Detected change data:
★ ★ ★ ★

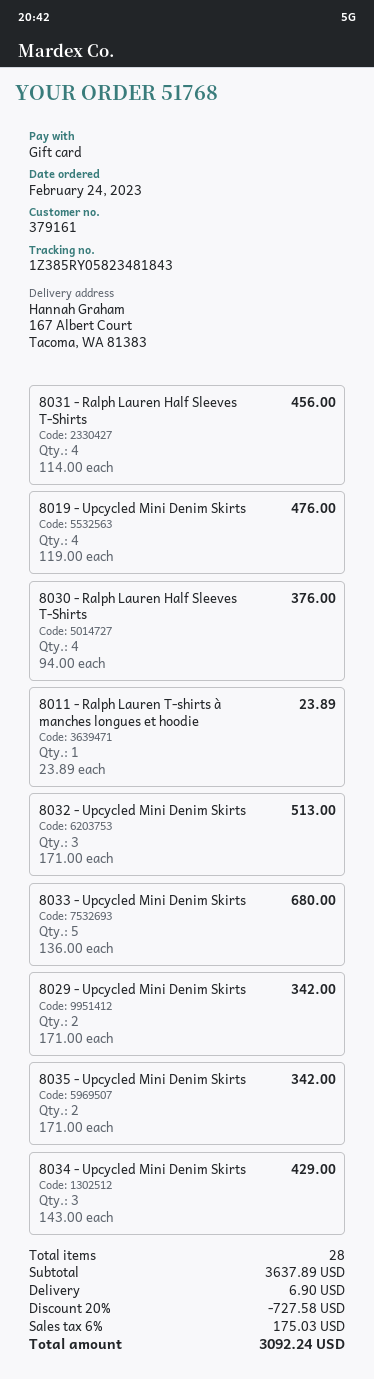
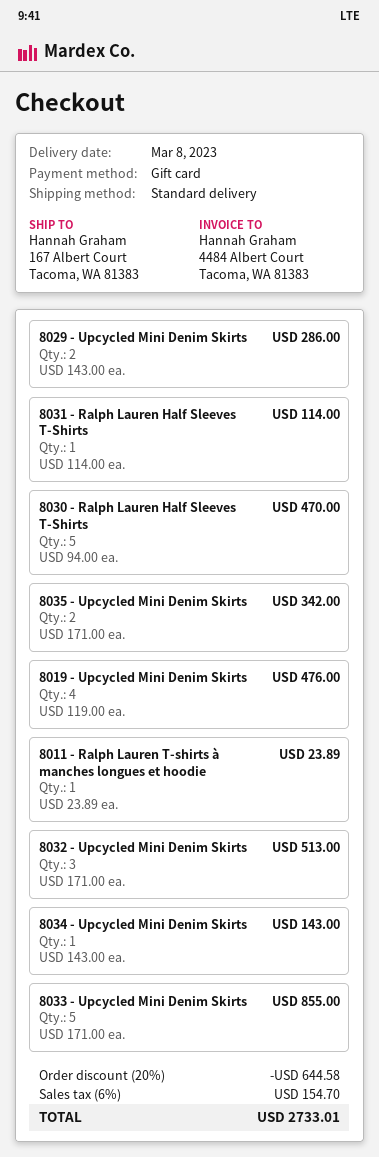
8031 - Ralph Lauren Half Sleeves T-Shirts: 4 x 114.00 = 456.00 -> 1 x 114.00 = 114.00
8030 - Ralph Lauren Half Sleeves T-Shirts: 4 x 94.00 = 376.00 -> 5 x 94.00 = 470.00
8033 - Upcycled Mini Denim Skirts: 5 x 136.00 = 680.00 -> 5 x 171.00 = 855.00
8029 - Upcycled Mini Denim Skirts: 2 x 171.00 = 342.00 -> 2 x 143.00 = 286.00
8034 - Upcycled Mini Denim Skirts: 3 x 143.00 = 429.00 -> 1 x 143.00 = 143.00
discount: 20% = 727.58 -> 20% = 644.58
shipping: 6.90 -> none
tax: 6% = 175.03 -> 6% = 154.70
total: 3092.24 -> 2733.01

★ ★ ★ ★

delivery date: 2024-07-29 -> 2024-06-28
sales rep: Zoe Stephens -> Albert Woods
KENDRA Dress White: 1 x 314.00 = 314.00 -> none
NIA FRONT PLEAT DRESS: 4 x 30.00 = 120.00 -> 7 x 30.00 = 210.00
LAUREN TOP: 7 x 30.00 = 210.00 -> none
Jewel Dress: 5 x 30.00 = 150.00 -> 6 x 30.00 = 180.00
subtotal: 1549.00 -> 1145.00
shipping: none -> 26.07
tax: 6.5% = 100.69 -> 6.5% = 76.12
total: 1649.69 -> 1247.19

★ ★ ★ ★

__YOUR OBJECTIVE__
Using the data above, reproduce exactly the lines from the line that contains "8031 - Ralph" through the line that contains "8029 - Upcycled", including both.

__SOLUTION TO THE PROBLEM__
8031 - Ralph Lauren Half Sleeves T-Shirts: 4 x 114.00 = 456.00 -> 1 x 114.00 = 114.00
8030 - Ralph Lauren Half Sleeves T-Shirts: 4 x 94.00 = 376.00 -> 5 x 94.00 = 470.00
8033 - Upcycled Mini Denim Skirts: 5 x 136.00 = 680.00 -> 5 x 171.00 = 855.00
8029 - Upcycled Mini Denim Skirts: 2 x 171.00 = 342.00 -> 2 x 143.00 = 286.00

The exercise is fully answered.